═════ PROVIDED DATA ═════

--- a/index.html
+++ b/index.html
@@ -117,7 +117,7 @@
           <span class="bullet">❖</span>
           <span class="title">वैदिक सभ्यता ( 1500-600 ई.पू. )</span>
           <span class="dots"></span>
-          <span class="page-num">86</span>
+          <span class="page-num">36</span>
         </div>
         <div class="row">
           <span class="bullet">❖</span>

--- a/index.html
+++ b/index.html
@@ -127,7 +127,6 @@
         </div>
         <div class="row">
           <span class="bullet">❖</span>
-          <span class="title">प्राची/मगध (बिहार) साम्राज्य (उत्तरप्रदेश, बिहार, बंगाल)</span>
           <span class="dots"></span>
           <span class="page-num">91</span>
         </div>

═════
═════ PROVIDED DATA ═════

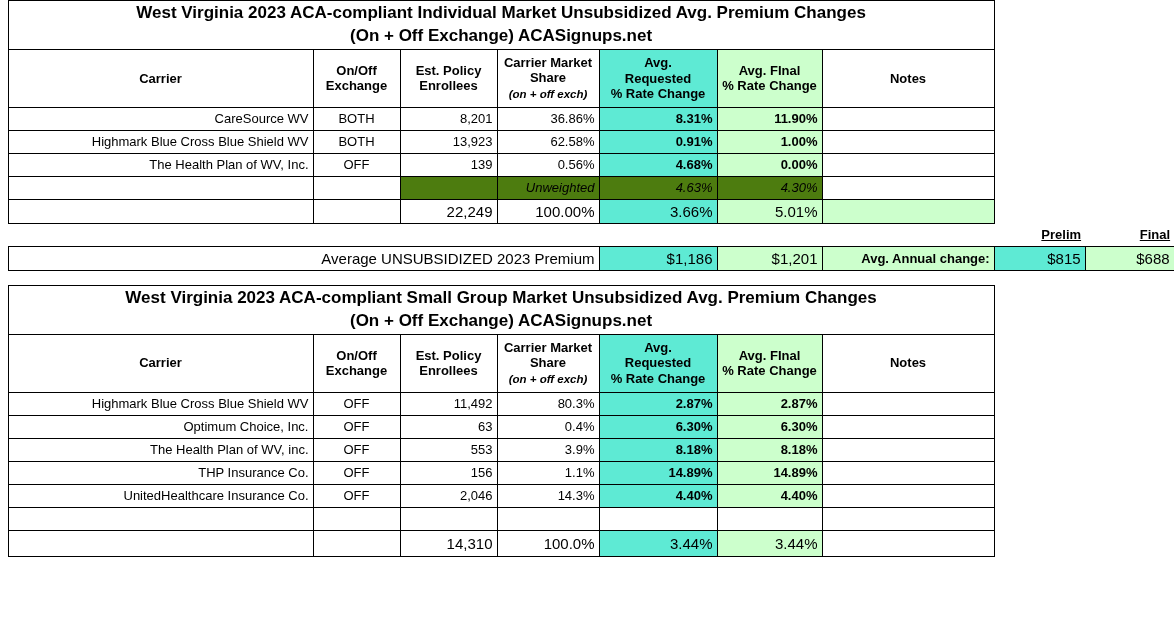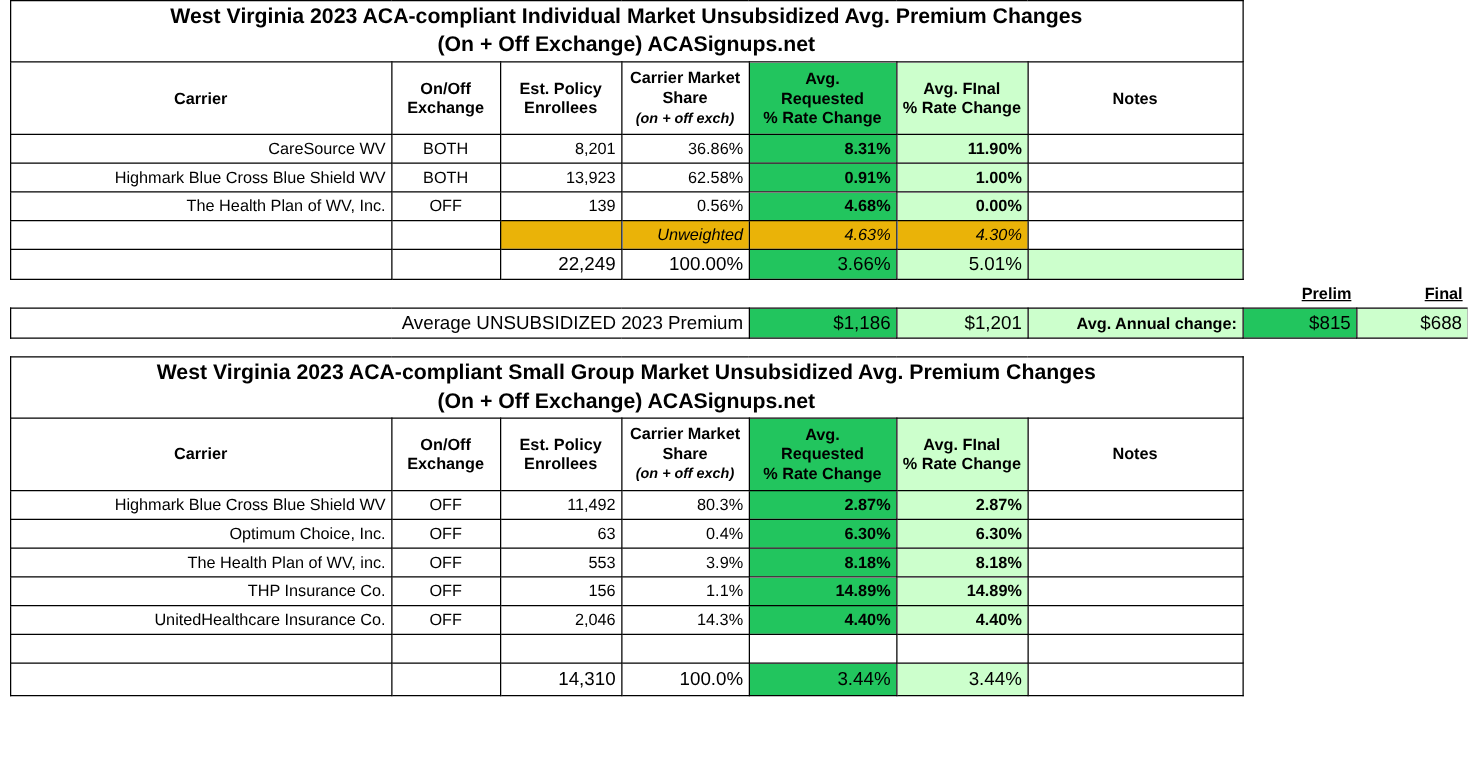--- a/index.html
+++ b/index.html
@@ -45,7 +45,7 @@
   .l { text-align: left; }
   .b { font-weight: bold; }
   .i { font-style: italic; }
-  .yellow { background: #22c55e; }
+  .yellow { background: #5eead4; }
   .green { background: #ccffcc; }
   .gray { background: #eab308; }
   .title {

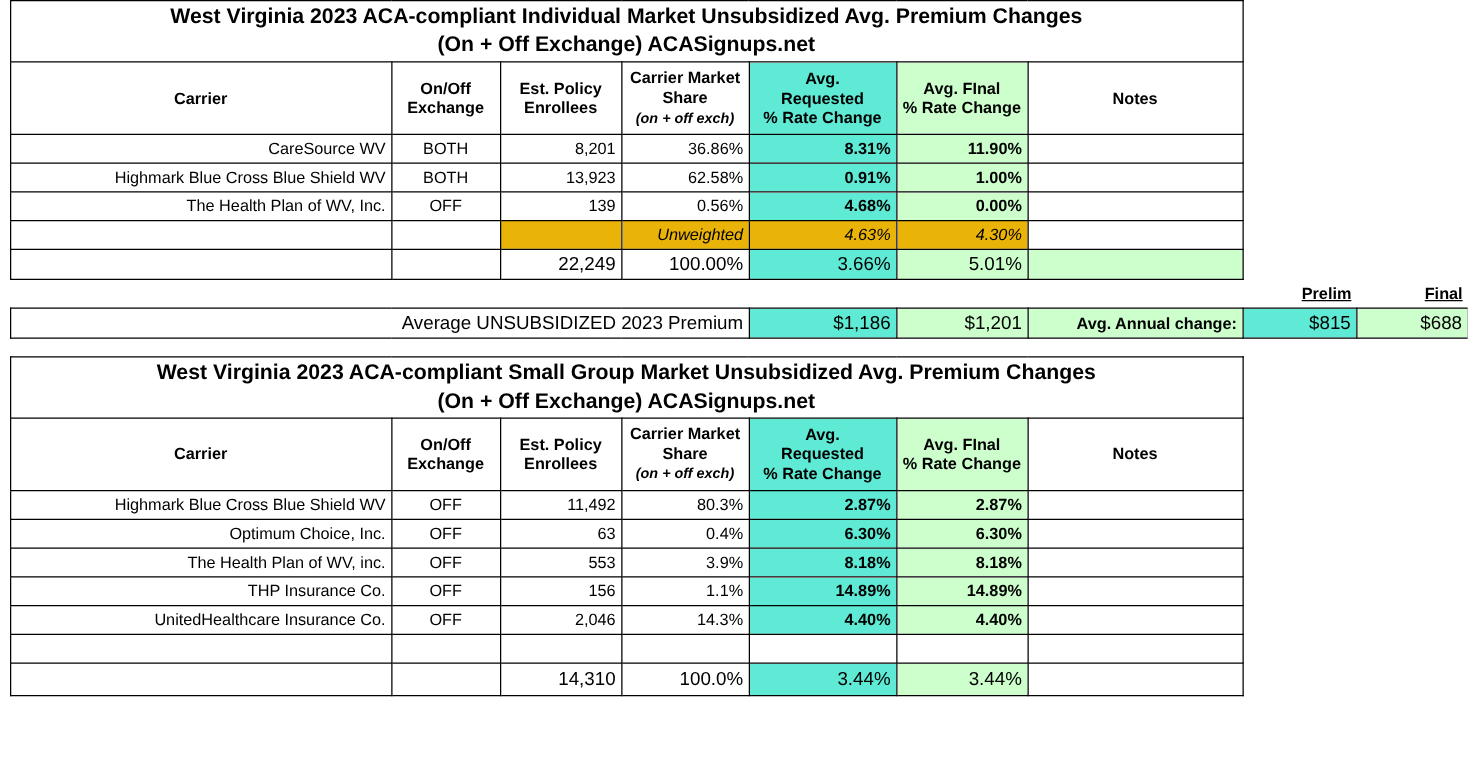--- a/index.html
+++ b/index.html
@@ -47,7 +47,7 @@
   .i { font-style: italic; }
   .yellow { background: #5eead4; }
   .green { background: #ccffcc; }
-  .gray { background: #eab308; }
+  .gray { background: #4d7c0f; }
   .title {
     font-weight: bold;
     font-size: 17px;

═════
═════ PROVIDED DATA ═════

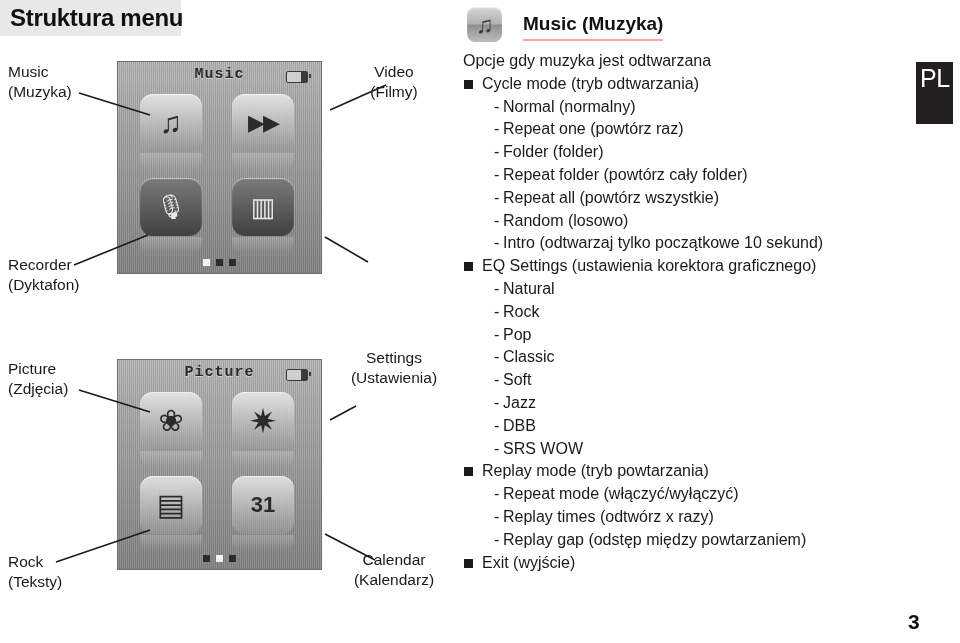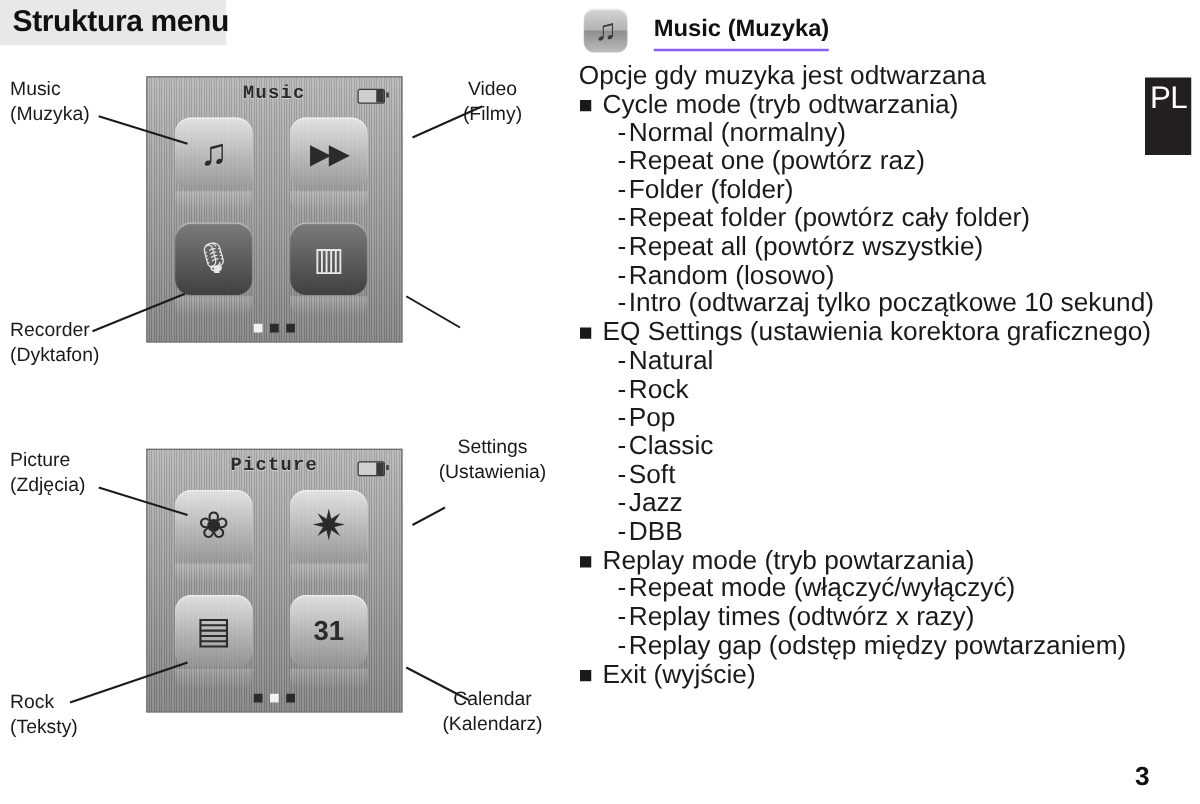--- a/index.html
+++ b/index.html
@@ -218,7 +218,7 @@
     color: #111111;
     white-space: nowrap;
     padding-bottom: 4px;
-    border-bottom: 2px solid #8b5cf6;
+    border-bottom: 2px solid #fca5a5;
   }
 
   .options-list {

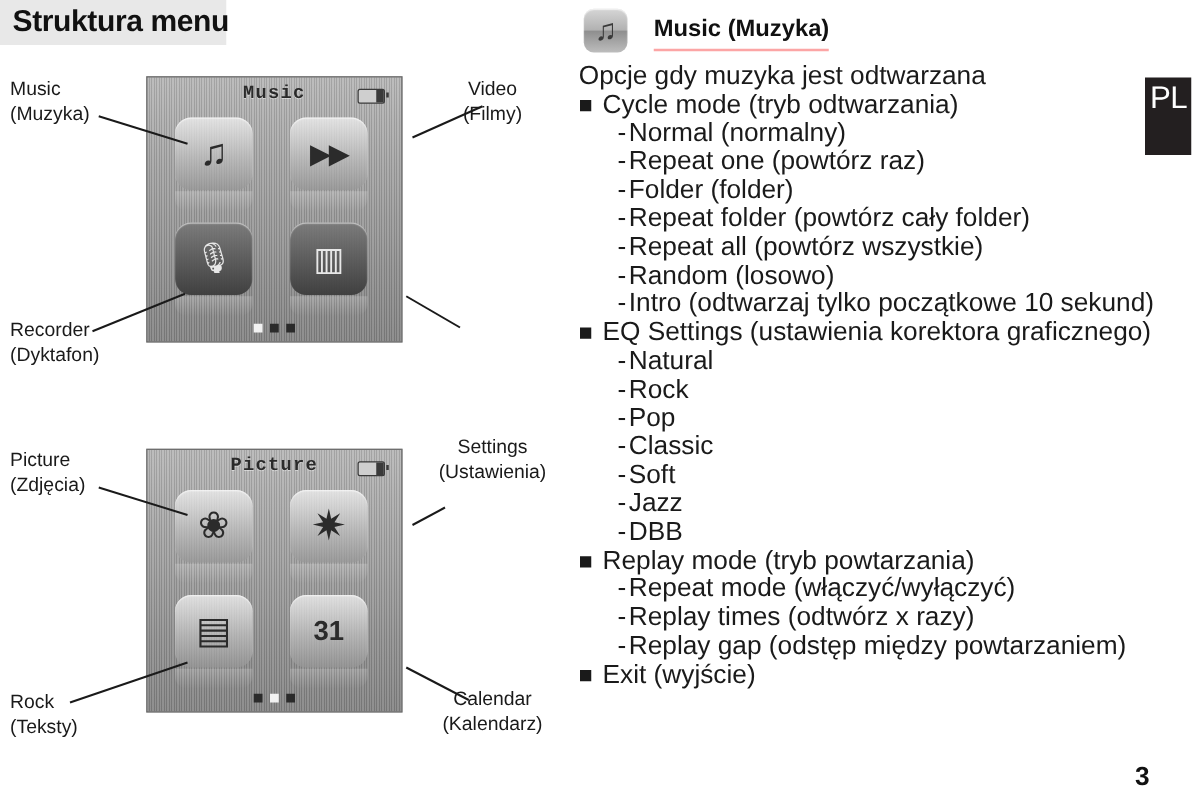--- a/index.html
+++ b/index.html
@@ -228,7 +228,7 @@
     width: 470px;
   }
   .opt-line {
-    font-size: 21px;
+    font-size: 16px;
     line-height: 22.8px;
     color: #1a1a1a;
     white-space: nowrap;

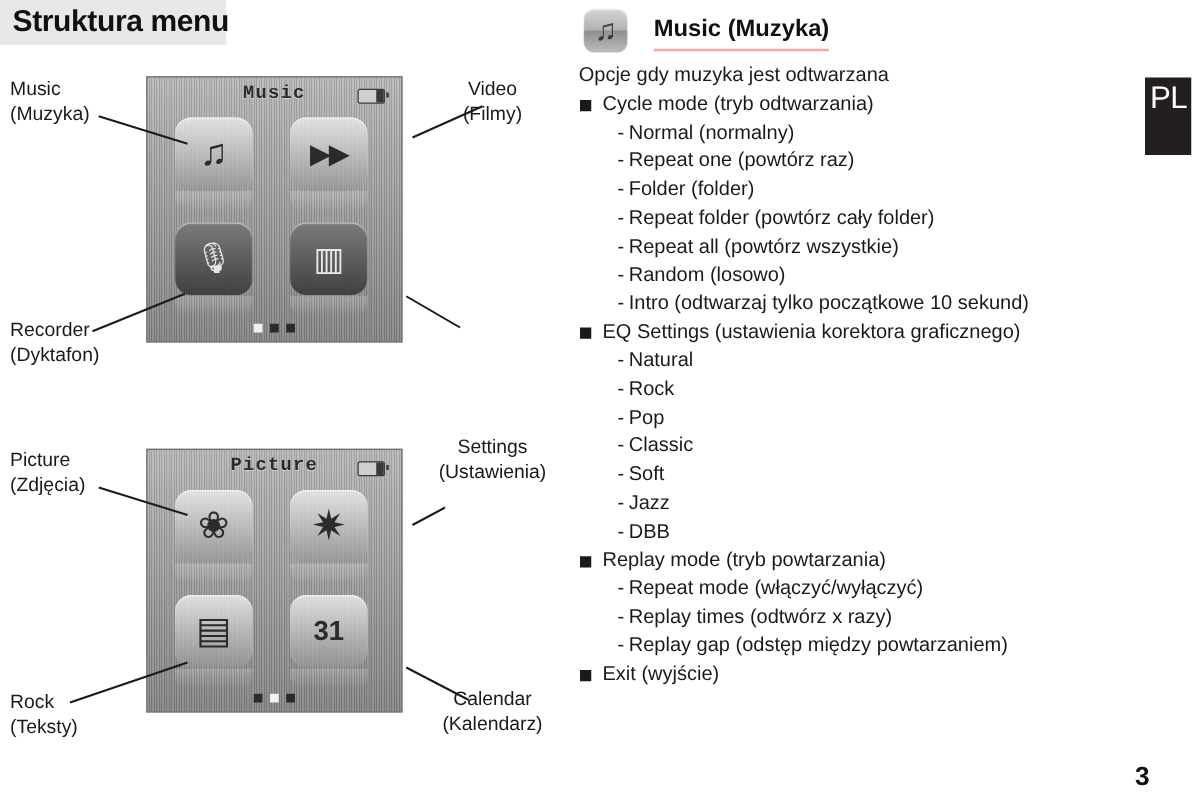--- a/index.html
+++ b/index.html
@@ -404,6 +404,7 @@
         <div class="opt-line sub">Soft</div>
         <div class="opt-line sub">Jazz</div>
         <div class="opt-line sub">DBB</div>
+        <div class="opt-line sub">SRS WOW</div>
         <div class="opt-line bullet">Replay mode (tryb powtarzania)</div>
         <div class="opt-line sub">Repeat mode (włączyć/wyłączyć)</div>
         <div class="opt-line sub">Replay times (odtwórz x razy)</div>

═════

### YOUR OBJECTIVE
Check each line of the entries for the string "title". Copy the lines that have it.

### ANSWER FOR THIS EXERCISE
           <span class="title">वैदिक सभ्यता ( 1500-600 ई.पू. )</span>
-          <span class="title">प्राची/मगध (बिहार) साम्राज्य (उत्तरप्रदेश, बिहार, बंगाल)</span>
   .title {
   .title {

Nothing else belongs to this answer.